By Scott Prater
As Taps echoed throughout the cemetery, Airman 1st Class R.J. Yeomans prepared to present a flag to the son of a deceased Air Force veteran. He walked around the casket to where the young man was sitting, but the distraught fellow refused to look. He simply stared at the casket in a nearly catatonic state. When Airman Yeomans attempted to present the flag, the young man broke down, to the point where family members had to hold him in his chair.
The moment sticks out as one Airman Yeomans will never forget during a four-month stint with the local High Frontier Honor Guard.
A client support administrator for the 50th Mission Support Group Knowledge Operations, Airman Yeomans relishes the time he spent with the honor guard, which ended Jan. 20. He believes every Airman could benefit from serving in the honor guard.
“First of all, you get the chance to experience camaraderie with your fellow team members,” he said. “You’re also connecting with Air Force history, working for the people who have come before you. Most of all, you’re helping the family members who have just lost their loved one. You’re giving them a last military honor.”
He appreciated his honor guard service so much that he even attempted to serve a second four-month tour with the team, which represents Schriever and Peterson Air Force Bases and Cheyenne Mountain Air Force Station.
“Maybe I can do it again in the future,” he said. “Right now, my office can’t afford for me to be gone another four months.”
His time spent away from normal duty actually spanned four months and a week.
The first week of honor guard service is set aside for training, something Airman Yeomans likens to basic training. His new team arrived at Peterson for training on Sept. 2. First order of business was to view the current honor guard as it performed a mock funeral. Since the new team would be replacing the current team, members were shown exactly what they needed to do.
Next came the rules and standards lessons. Uniforms had to be kept at the highest standards. The team was inspected every Monday. And every other day of the week they stood a 50-50 chance of enduring another inspection.
“The training program was a bit of a shock,” he said. “That first training week is known as “HUA” week. “Funerals are our main duty, so we train to be as good as possible in the shortest amount of time.”
The new honor guard has to perform a funeral in that week because it essentially replaces the prior team.
“To keep you disciplined and focused, there is a basic-training mentality,” he said. “You have to do pushups when you make mistakes; we couldn’t go in the break room; no TV watching. The whole process makes sure you can follow orders and have bearing and discipline.”
The main point of the first week is to learn to perform the funeral process. Once the new team could perform that, the previous team departed and the new team became the actual honor guard.
From there, the funerals are scheduled and the team leader is chosen by honor guard NCOs.

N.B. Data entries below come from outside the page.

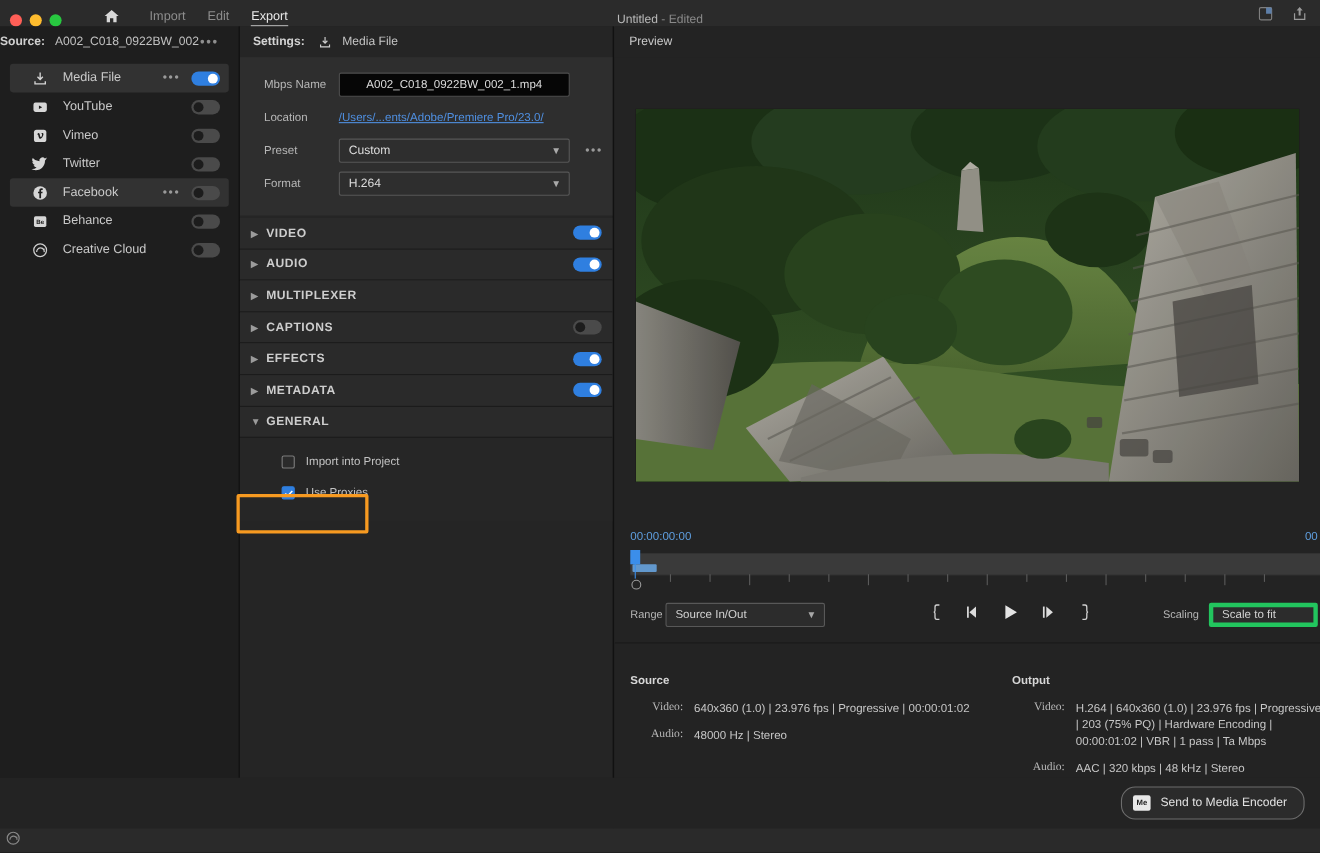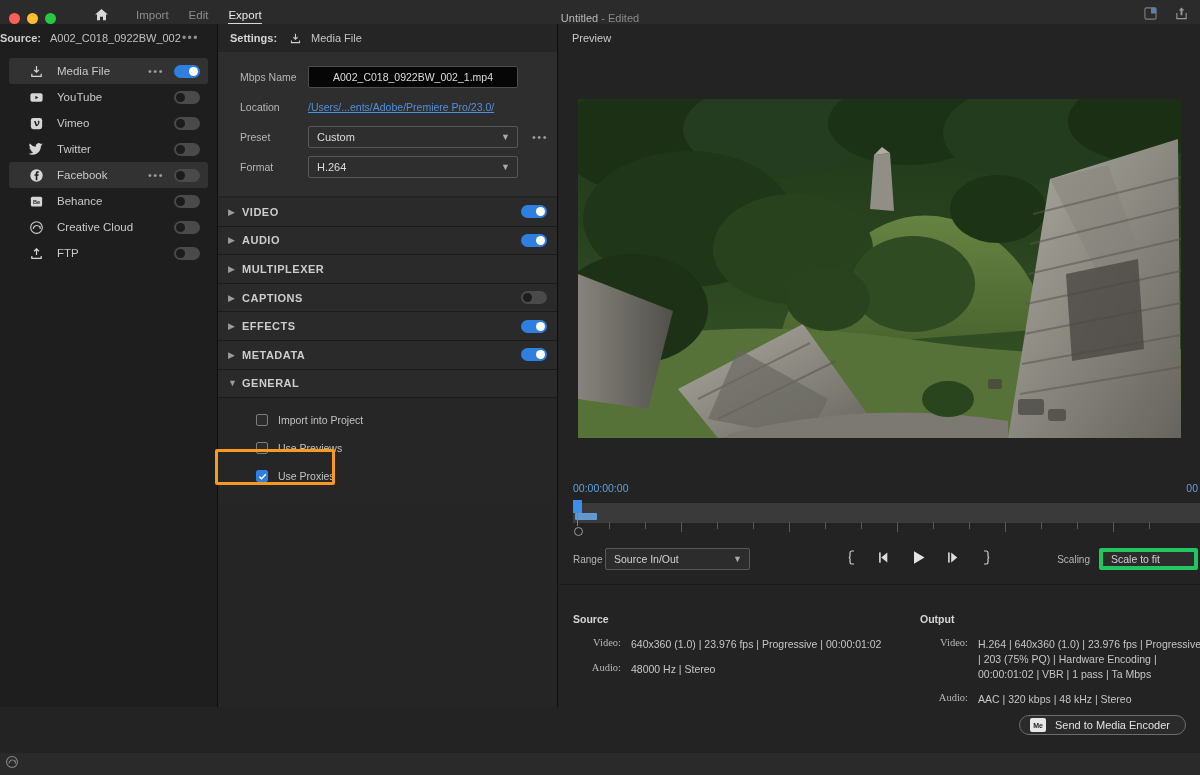"FTP" div.destrow { html: <div> <span> <svg> <path></path> <path></path> </svg> </span> <span>FTP</span> <span> <span></span> </span> </div> -> none }
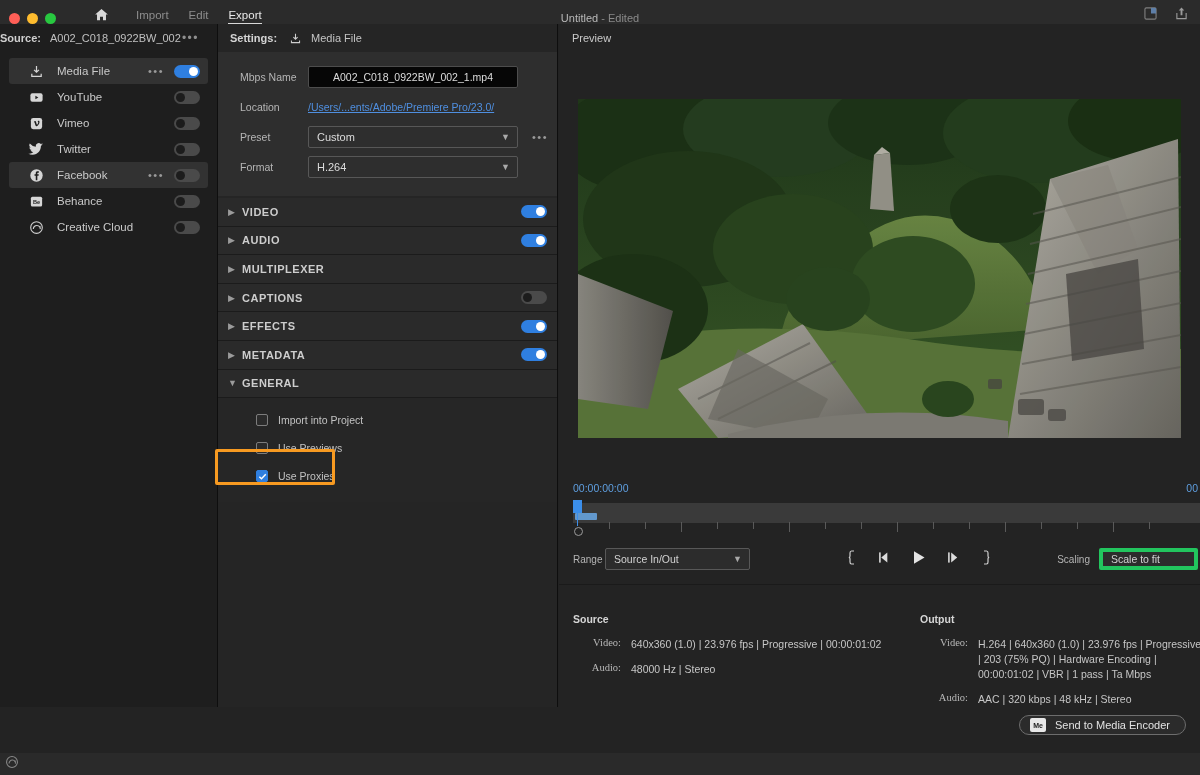"Use Previews" div.cbRow { html: <div> <span></span> <span>Use Previews</span> </div> -> none }
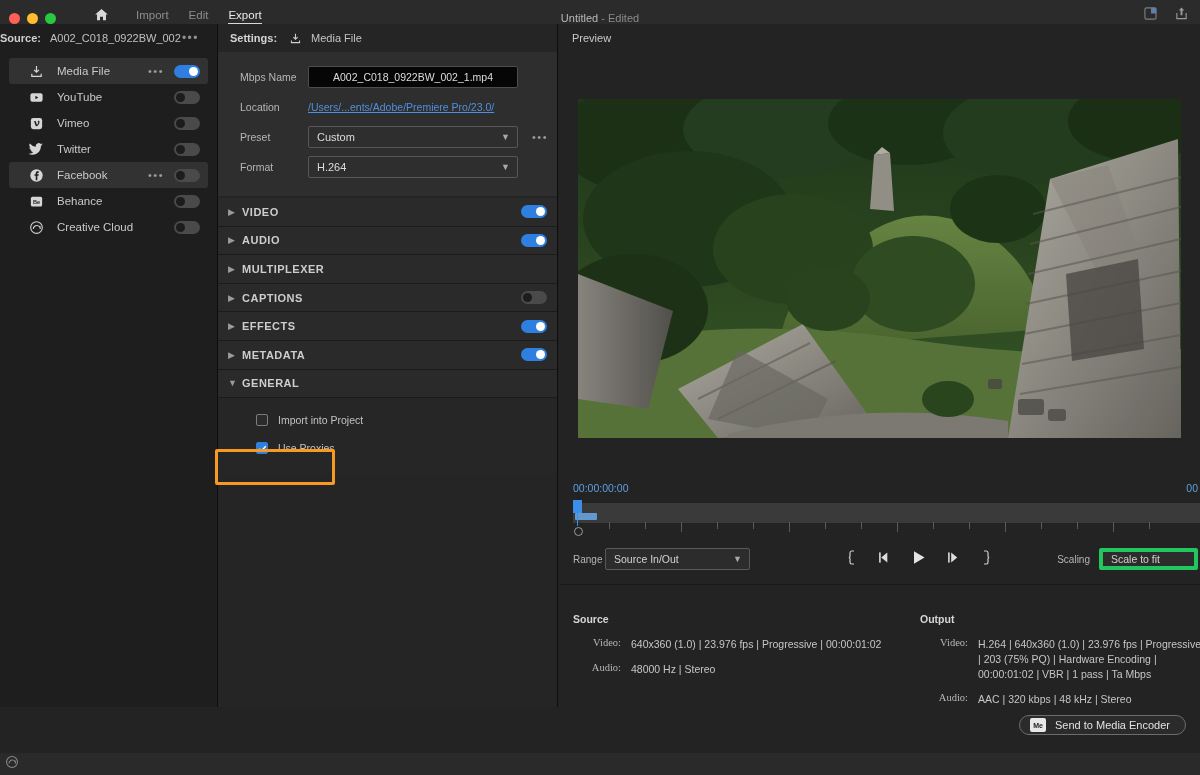"Send to Media Encoder" .sendbtn { height: 20px -> 30px }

And the training doesn’t let up.
The new team learned and practiced color postings and retirement flag foldings. During Airman Yeomans’ four months, his team performed 50 funerals, mostly for retirees or Air Force veterans.
No funeral was ever the same. The team performed at churches, cemeteries and other installations from Grand Junction to Kansas. And each venue presented its own obstacles.
“We had to maneuver around headstones. Sometimes the casket would be backwards inside the hearse. Sometimes family members would be in the way,” Airman Yeomans said. “We had to invent obstacles for ourselves while we trained so that we could position ourselves for situations and still look ceremonious.”
Every branch of the military is required by U.S. Congress to maintain a main honor guard team. The Air Force is the only branch that also requires base honor guard teams.
For Airman Yeomans, the experience was unparalleled. He recalled another event where he presented a flag to a widow and stated, “On behalf of the President of the United States, the Department of Defense and very grateful nation, for his honorable and dedicated service.” The woman then clutched his hand and thanked him for his service.
Airman Yeomans responded by saying, “It’s my honor,” then stepped back and saluted the flag.